*** Data provided Section Begins ***
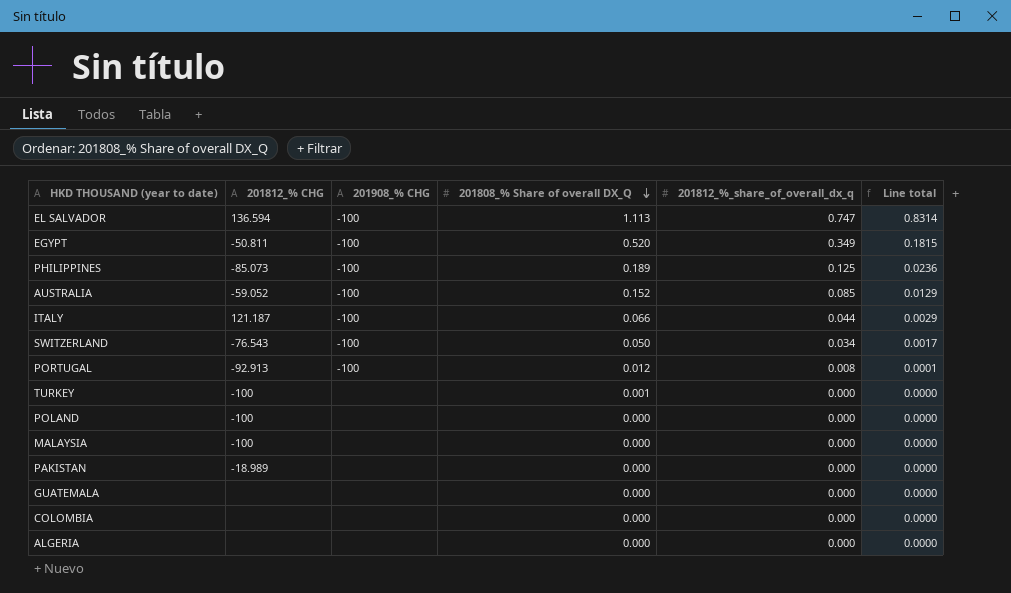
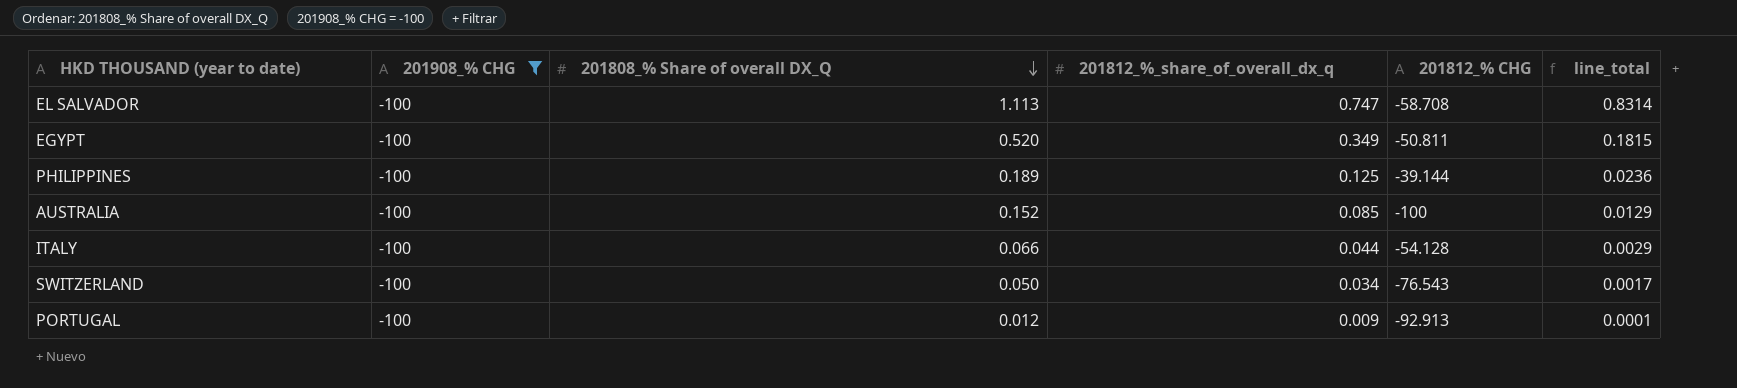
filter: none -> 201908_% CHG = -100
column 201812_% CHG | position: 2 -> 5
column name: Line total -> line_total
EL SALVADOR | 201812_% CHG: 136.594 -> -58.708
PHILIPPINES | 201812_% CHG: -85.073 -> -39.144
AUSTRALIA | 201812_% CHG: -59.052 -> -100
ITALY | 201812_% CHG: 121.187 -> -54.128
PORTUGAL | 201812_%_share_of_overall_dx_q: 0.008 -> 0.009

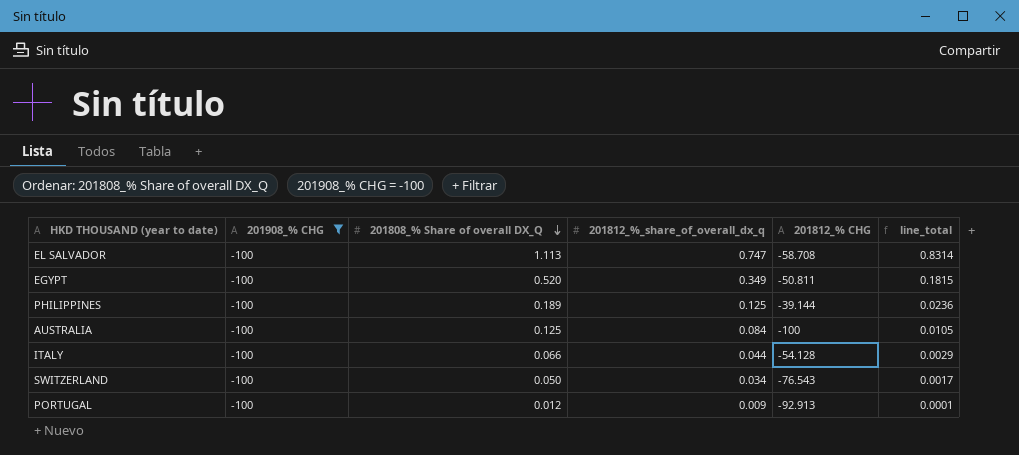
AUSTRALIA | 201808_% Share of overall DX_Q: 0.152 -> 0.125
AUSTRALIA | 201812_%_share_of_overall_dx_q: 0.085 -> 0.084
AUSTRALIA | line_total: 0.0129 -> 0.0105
*** Data provided Section Ends ***
**Description of the task:**
Give again, word for word, every line from the top of the data through the line with "AUSTRALIA | 201808_%", both ends included, and exclude the pictures.

**Result:**
filter: none -> 201908_% CHG = -100
column 201812_% CHG | position: 2 -> 5
column name: Line total -> line_total
EL SALVADOR | 201812_% CHG: 136.594 -> -58.708
PHILIPPINES | 201812_% CHG: -85.073 -> -39.144
AUSTRALIA | 201812_% CHG: -59.052 -> -100
ITALY | 201812_% CHG: 121.187 -> -54.128
PORTUGAL | 201812_%_share_of_overall_dx_q: 0.008 -> 0.009

AUSTRALIA | 201808_% Share of overall DX_Q: 0.152 -> 0.125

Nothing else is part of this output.